Detalhes da proposta de cessar-fogo EUA-Irã

O memorando de entendimento divulgado estenderia o cessar-fogo por 60 dias e criaria uma janela para negociações com foco inicial no programa nuclear do Irã. A proposta inclui uma redação afirmando que o Irã não buscaria uma arma nuclear, enquanto os Estados Unidos concordariam em discutir alívio de sanções e a liberação de fundos iranianos congelados. O quadro também deve abordar o transporte pelo Estreito de Ormuz. Pelos termos divulgados, o transporte comercial permaneceria irrestrito durante os 60 dias, enquanto a Marinha dos EUA reduziria seu bloqueio em linha com a restauração da atividade de transporte. O memorando também incluiria um mecanismo destinado a ajudar o Irã a receber bens e ajuda humanitária. O Estreito de Ormuz continua sendo uma rota-chave para remessas globais de energia, e participantes do mercado acompanharam de perto os desdobramentos envolvendo a via durante períodos de tensão militar. Reportes de um possível abrandamento de restrições ajudaram a elevar a disposição ao risco nas ações dos EUA, embora traders continuassem monitorando se a Casa Branca aprovaria formalmente o acordo.

Goldman Sachs eleva meta para o fim do ano com base em lucros de IA

O Goldman Sachs elevou sua meta para o S&P 500 no fim de 2026 para US$ 8.000, de US$ 7.600. A nova previsão coloca a Goldman junto com Morgan Stanley e Deutsche Bank, que também emitiram metas para o fim do ano próximas de US$ 8.000. O nível revisado sugere novo potencial de alta a partir do fechamento recente do índice perto de US$ 7.519, com expectativas de retorno total sustentadas por dividendos. A previsão da Goldman se baseia em projeções de lucros mais fortes para o S&P 500. A empresa agora espera que o lucro por ação do índice chegue a cerca de US$ 340 em 2026, representando um crescimento de 24% ano contra ano. Ela também projeta EPS de cerca de US$ 385 em 2027, apontando para crescimento de lucros contínuo além do ano atual. A infraestrutura de inteligência artificial permanece central no cenário da Goldman. A empresa estima que companhias ligadas a investimentos em IA, incluindo empresas de semicondutores e provedores de infraestrutura em nuvem, poderiam responder por aproximadamente metade do crescimento de lucros do S&P 500 em 2026. A análise da Goldman indica que os ganhos de preço foram sustentados por revisões de lucros, e não apenas por múltiplos de avaliação mais altos.

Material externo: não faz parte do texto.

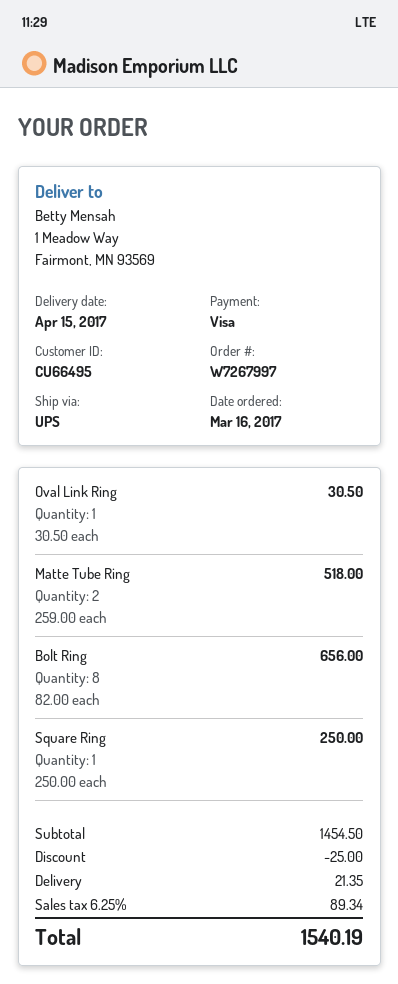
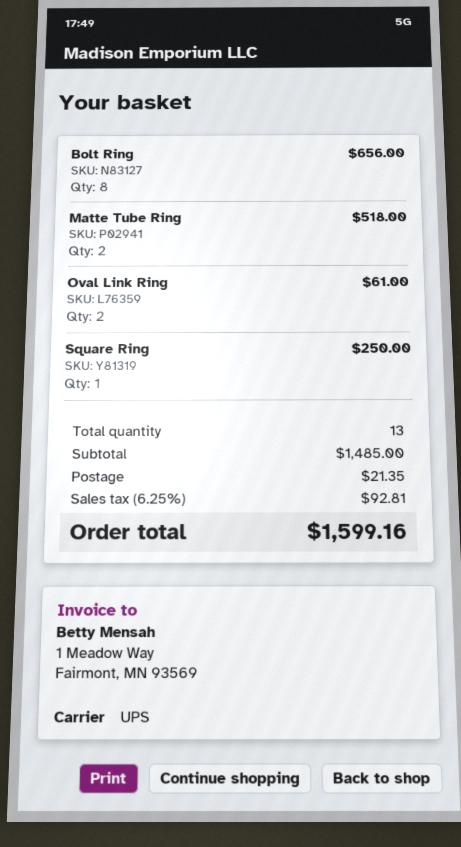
Oval Link Ring: 1 for 30.50 -> 2 for 61.00
subtotal: 1454.50 -> 1485.00
discount: 25.00 -> none
tax: 6.25% = 89.34 -> 6.25% = 92.81
total: 1540.19 -> 1599.16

Rendimentos do Tesouro e concentração de lucros como restrições do mercado

A concentração do crescimento de lucros em empresas ligadas à IA continua sendo um ponto-chave para estrategistas de Wall Street. Uma grande parcela da expansão de lucros projetada depende de gastos contínuos das principais empresas de tecnologia com chips, capacidade de nuvem, data centers e hardware relacionado. Alguns modelos de mercado atribuíram probabilidades menores para o S&P 500 atingir US$ 8.000, com faixas de probabilidade mais elevadas centradas entre US$ 7.200 e US$ 7.600. Estrategistas mais cautelosos apontaram rendimentos de títulos, crescimento econômico e a política do Federal Reserve como possíveis limitações para ganhos adicionais em ações. O rendimento do Tesouro de 10 anos segue sendo observado de perto, especialmente se ele se aproximar ou ultrapassar 4,75%. Rendimentos mais altos podem pressionar as avaliações de ações ao tornar lucros futuros menos atrativos em relação aos retornos de renda fixa. Dados de inflação, especialmente as despesas pessoais de consumo (PCE) centrais, também permanecem importantes para expectativas sobre política monetária. Mercados de previsão também refletiram atenção crescente ao caminho do S&P 500, com a Kalshi projetando haver 60% de chance de o índice chegar a US$ 8.000 este ano.